Karzai is directly dealing with various cliques in the Tajik camp. Recently he undertook an extended tour of Badakhshan and Takhar to network with the Tajiks there. Instances are multiplying. The Americans are ensuring that outside powers which used to provide succor to the Tajik military forces during the anti-Taliban resistance do not meddle in the changed circumstances.

Russia, which was to have provided training for the Tajik militia at its base in Tajikistan, has indefinitely postponed the program. American Special Forces have been deployed on Afghanistan's western border with Iran. A new Afghan currency printed in Germany has been introduced for demonetising the old currency, which used to be printed in Russia. Donor countries are being told to route all future aid through Karzai.

The perceived preponderant influence of Tajiks (and of external powers traditionally supporting them) in the post-Taliban setup in Kabul has been a sticking point for Pakistan. But by realigning the power structure, the Americans are fulfilling an important pre-condition for Pakistani cooperation, which is vital for the Americans at this juncture for the overall success of the war in Afghanistan and even further abroad.

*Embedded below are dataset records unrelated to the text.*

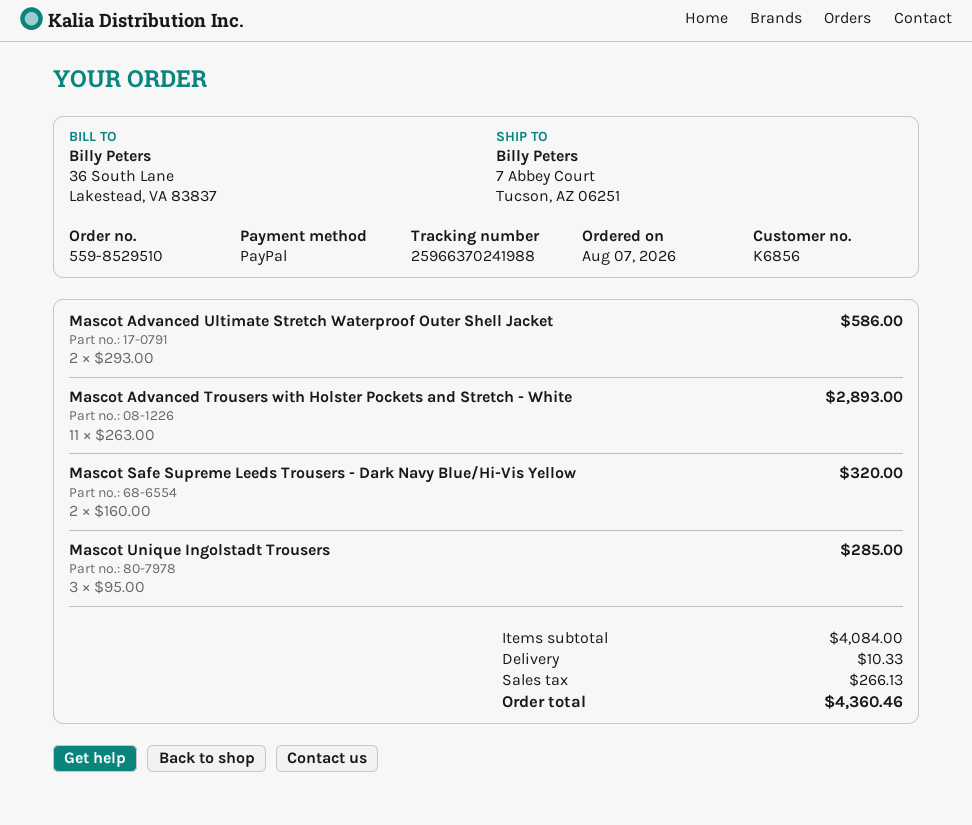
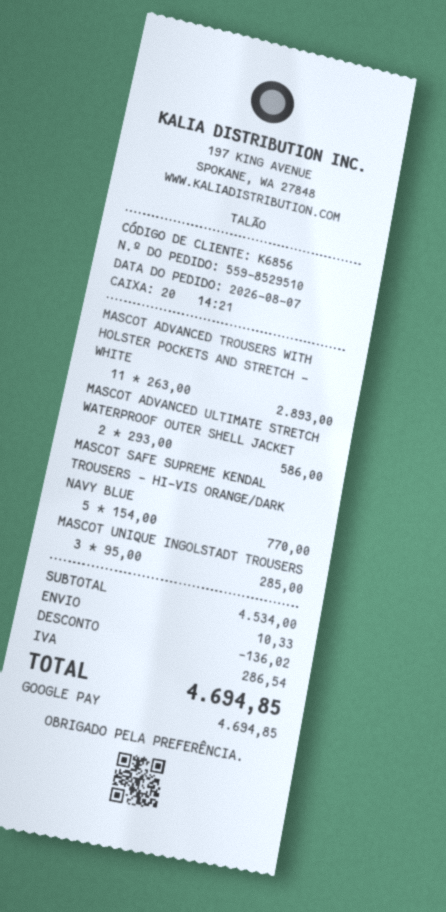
payment method: PayPal -> Google Pay
Mascot Safe Supreme Leeds Trousers - Dark Navy Blue/Hi-Vis Yellow: 2 x 160.00 = 320.00 -> none
MASCOT SAFE SUPREME KENDAL TROUSERS - HI-VIS ORANGE/DARK NAVY BLUE: none -> 5 x 154.00 = 770.00
subtotal: 4084.00 -> 4534.00
discount: none -> 136.02
tax: 266.13 -> 286.54
total: 4360.46 -> 4694.85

This is particularly so in the south and southeastern regions of Afghanistan. It is here in the Pashtun provinces (contiguous to Pakistan's NWFP and Balochistan) that the war is showing mixed results. Pakistan wields deep influence among the Ghilzay confederation of Pashtun tribes and among the disorganized eastern Pashtun tribes. These tribes were deliberately favored by for Pakistani strongman General Zia ul-Haq during the Afghan jihad in 1980s as a state policy of whittling down the dominance of the Durrani confederation of Pashtuns, who had formed the mainstay of the Afghan monarchy from 1774 onwards, and who were the fountainhead of Pashtun nationalism.

The American dependence on Pakistan in this regard is particularly acute since the southeastern tribes are today lacking in unified leadership. In the initial stages of the operation to overthrow the Taliban regime, the Americans had counted on the prominent figure from the southeastern region, Abdul Haq, (Karzai's name came up later) to lead the setup in Kabul.

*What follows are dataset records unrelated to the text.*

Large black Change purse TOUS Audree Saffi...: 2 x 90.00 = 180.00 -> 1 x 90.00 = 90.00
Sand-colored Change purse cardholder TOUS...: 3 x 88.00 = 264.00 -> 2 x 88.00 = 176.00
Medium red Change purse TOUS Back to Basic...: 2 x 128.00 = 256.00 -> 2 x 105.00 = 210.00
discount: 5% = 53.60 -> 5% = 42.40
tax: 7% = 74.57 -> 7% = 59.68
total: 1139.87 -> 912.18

He would have been a solid choice given his correct jihadi pedigree and bazaari (merchant) instincts, and his tested reliability for serving American interests. The swiftness with which the Taliban murdered him shows that Mullah Omar acted with foresight. The same fate awaited Haji Abdul Qadir, whose credentials were comparable to Haq's. These two murders have left the eastern tribes bereft of any recognizable leader.

Karzai's leadership has not gained acceptability among the southeastern Pashtuns. Equally, the restiveness among these tribes provides fertile ground for Taliban sympathizers, and mujahideen leader Gulbuddin Hekmatyar, who is equally opposing the US presence in Afghanistan, and the two might join forces. Pakistan can lend a big hand in incrementally isolating these forces of militancy and in harnessing a support base for Karzai.

Within this context, the Islamic parties in Pakistan are useful conduits. They can be expected to act in concert by finessing the forces of resurgent Pashtun ethnicity and tribalism (and Islamist fervor) in directions that become reconcilable with overall American geopolitical interests. The Islamic parties can bring to bear into the situation their deep and extensive networking with the jihadi constituency in the southeastern provinces.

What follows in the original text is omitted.